China’s Technological Leap: The DeepSeek AI Moment

One of the most significant recent developments was China’s AI breakthrough with DeepSeek. Previously thought to be years behind the U.S., China demonstrated it is only months behind in AI development. This realization led to a massive rally in China’s offshore tech sector, boosting confidence in its innovation capabilities.

Beyond AI, China’s broader tech industry is regaining government support. The return of figures like Jack Ma and Xi Jinping’s direct engagement with tech leaders signals a policy shift toward fostering innovation, a reversal from previous crackdowns.

Geopolitical Moves: Russia, Taiwan, and Beyond

China’s geopolitical positioning is evolving rapidly. Key developments include:

  • Russia: The U.S. distancing itself from Ukraine may lead to closer China-Russia ties, reshaping global power dynamics.
  • Taiwan: China is likely playing a long game, leveraging economic dependency and geopolitical shifts to strengthen its influence over Taiwan without resorting to military conflict.
  • Middle East & Africa: China continues investing in these regions, ensuring strong economic partnerships as Western alliances shift.

Investment Opportunities in China

Despite economic concerns, China remains a viable investment destination, particularly in:

  • Tech & AI: The DeepSeek development has proven that China’s tech industry is competitive and backed by government support.
  • EV Market: Chinese EV companies, particularly BYD, are outperforming global competitors, showing significant growth potential.
  • Selective ETFs & Offshore Markets: While traditional real estate and industrial sectors may struggle, ETFs focused on China’s tech and consumer markets could provide long-term gains.

Final Thoughts

China’s economy is stabilizing amid structural challenges, but its role as a global economic leader remains secure. The country is not collapsing—it is evolving, and understanding these shifts is key to making informed investment and geopolitical decisions.

The long-term narrative is clear: China has transformed from an underdeveloped economy into a global powerhouse, and despite short-term fluctuations, its economic influence is here to stay.

FAQ

Is China’s economy in trouble?
No, China’s economy is stabilizing. While challenges like demographics and real estate persist, the overall trajectory remains solid.
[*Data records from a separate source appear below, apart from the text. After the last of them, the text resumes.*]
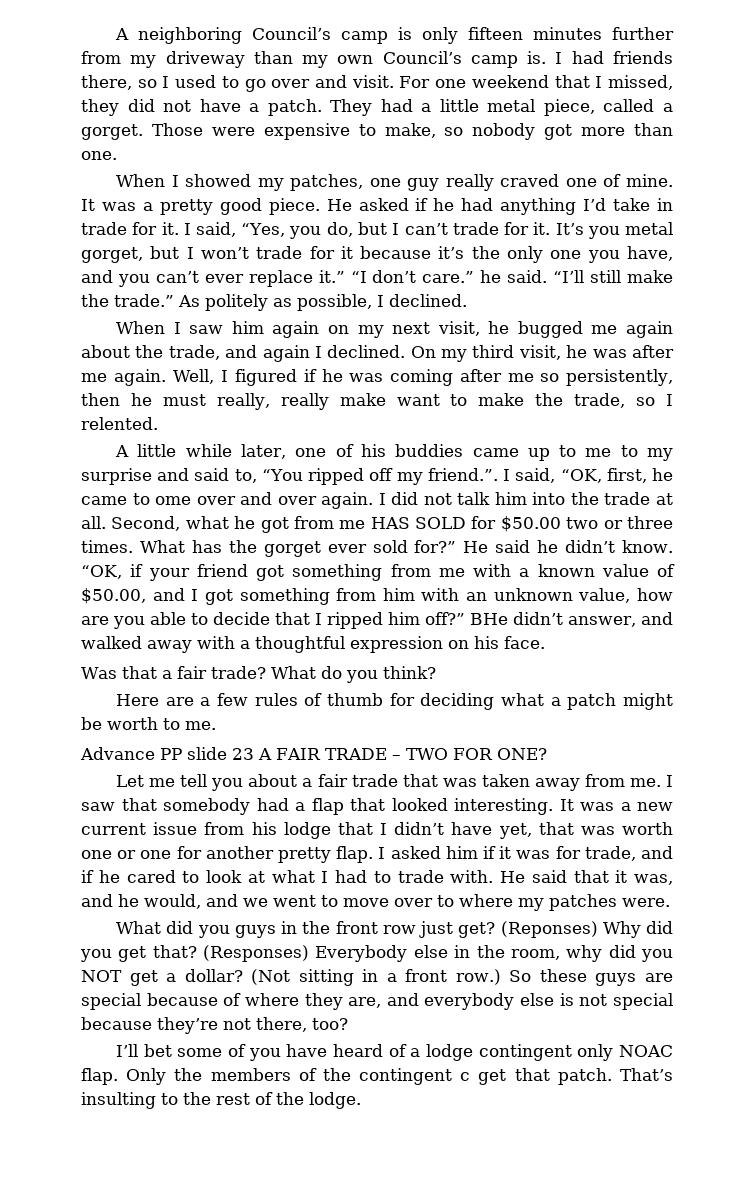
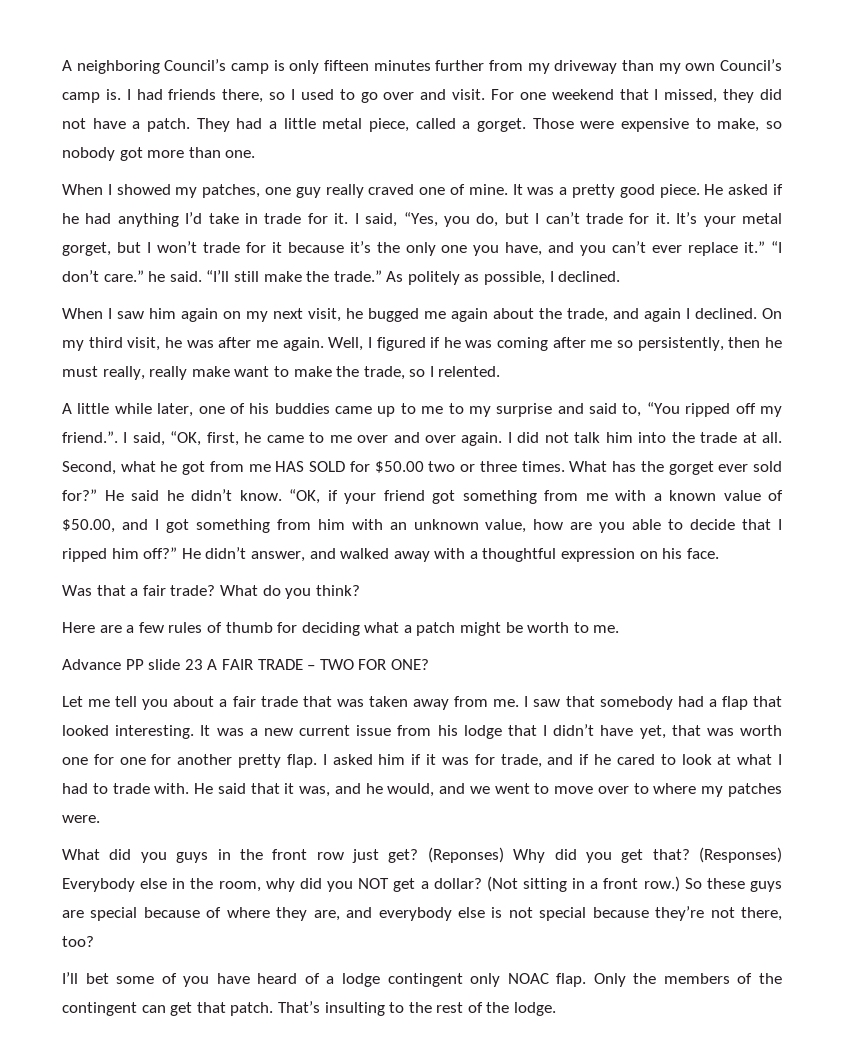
- It’s you metal gorget, but I won’t trade for it because it’s the only one you have, and you can’t ever replace it.”
+ It’s your metal gorget, but I won’t trade for it because it’s the only one you have, and you can’t ever replace it.”
- A little while later, one of his buddies came up to me to my surprise and said to, “You ripped off my friend.”. I said, “OK, first, he came to ome over and over again.
+ A little while later, one of his buddies came up to me to my surprise and said to, “You ripped off my friend.”. I said, “OK, first, he came to me over and over again.
- BHe didn’t answer, and walked away with a thoughtful expression on his face.
+ He didn’t answer, and walked away with a thoughtful expression on his face.
- It was a new current issue from his lodge that I didn’t have yet, that was worth one or one for another pretty flap.
+ It was a new current issue from his lodge that I didn’t have yet, that was worth one for one for another pretty flap.
- Only the members of the contingent c get that patch.
+ Only the members of the contingent can get that patch.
How does China compare to the U.S. in global influence?
Militarily, the U.S. is dominant. Economically, China remains a top player in a multipolar world alongside the U.S., EU, and India.

Are China’s supply chains shifting away?
Partially. While some production is moving to Vietnam and India, China remains the leading low-cost manufacturing hub.

What is the significance of DeepSeek’s AI breakthrough?
It proves China is much closer to U.S. AI development than previously thought, boosting confidence in its tech sector.

Should investors consider China?
Yes, particularly in tech, AI, and EVs, as these sectors are growing rapidly and receiving strong government support.

How will the Taiwan situation play out?
China is likely to pursue long-term economic integration rather than military confrontation, making Taiwan increasingly dependent on the mainland.

How do U.S.-China tariffs impact trade?
Tariffs are used as negotiation tools. While some industries like AI and EVs will remain contentious, broader trade relations are unlikely to break down entirely.